In The Nation, David Hajdu and Karen Oberlin review a new history of punk told through a feminist lense: Revenge of the She-Punks: A Feminist Music History from Poly Styrene to Pussy Riot by Vivien Goldman. As Hajdu and Oberlin point out, the music of feminist punks not only decried things like consumer capitalism and nuclear armageddon, similar to the punk music of their male counterparts. It also confronted issues like mysogyny and sexism within the punk scene itself. In this sense, the feminist musicians profiled by Goldman were the punkest of the punks. Check out an excerpt from the review below.

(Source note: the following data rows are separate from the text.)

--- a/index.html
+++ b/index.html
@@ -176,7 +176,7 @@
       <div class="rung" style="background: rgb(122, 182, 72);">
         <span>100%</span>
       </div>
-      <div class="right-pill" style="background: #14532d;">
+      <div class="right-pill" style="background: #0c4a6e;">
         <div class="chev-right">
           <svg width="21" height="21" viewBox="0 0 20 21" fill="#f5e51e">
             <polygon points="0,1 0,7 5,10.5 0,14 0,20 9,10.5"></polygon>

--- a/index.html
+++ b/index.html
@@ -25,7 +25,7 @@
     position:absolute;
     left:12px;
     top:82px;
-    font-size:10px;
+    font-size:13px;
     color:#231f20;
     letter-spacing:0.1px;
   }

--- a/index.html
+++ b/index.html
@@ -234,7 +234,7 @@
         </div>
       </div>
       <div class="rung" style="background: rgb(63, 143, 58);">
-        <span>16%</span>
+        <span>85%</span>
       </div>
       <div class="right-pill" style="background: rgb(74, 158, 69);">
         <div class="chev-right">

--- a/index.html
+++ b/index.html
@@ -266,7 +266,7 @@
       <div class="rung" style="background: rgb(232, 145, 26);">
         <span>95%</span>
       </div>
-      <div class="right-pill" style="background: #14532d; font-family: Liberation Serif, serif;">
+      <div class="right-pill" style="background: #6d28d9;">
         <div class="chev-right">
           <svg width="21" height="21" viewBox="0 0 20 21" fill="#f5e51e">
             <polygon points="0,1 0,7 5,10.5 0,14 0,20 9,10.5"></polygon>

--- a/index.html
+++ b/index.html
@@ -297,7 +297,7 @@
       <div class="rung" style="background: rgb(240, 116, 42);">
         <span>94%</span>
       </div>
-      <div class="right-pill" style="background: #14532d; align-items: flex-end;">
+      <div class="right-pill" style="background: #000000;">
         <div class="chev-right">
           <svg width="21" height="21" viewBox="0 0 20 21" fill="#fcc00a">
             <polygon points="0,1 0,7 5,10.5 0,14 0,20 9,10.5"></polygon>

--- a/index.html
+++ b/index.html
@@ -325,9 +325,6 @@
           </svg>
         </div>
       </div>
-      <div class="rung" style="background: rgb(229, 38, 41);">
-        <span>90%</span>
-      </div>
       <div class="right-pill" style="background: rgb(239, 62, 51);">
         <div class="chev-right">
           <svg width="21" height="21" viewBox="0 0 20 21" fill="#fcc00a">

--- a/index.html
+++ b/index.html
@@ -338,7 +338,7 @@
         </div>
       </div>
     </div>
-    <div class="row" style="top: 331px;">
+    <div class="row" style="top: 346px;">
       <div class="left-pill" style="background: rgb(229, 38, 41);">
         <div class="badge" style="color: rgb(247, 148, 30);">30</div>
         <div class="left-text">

Like nearly all other subcultures in the arts, the punk and post-post scenes have been always inclined to provincialism and aesthetic narrow-mindedness. Punks, on the whole, have tended to reject ideas that aren’t in sync with their treasured principles of nihilism, anarchy, rage, crudity, rudeness, and brutality. That most of these values were historically associated with masculinity served to shut out women in the early punk era and made female punks, by the sheer fact of their participation in the music, more radical than any of the men. For female punks to venture further and entertain aesthetic values beyond those sanctioned as acceptably “punk,” as some woman dared to do, made them suspect to punk fundamentalists but all the more daring.

Image of Poly Styrene via NPR.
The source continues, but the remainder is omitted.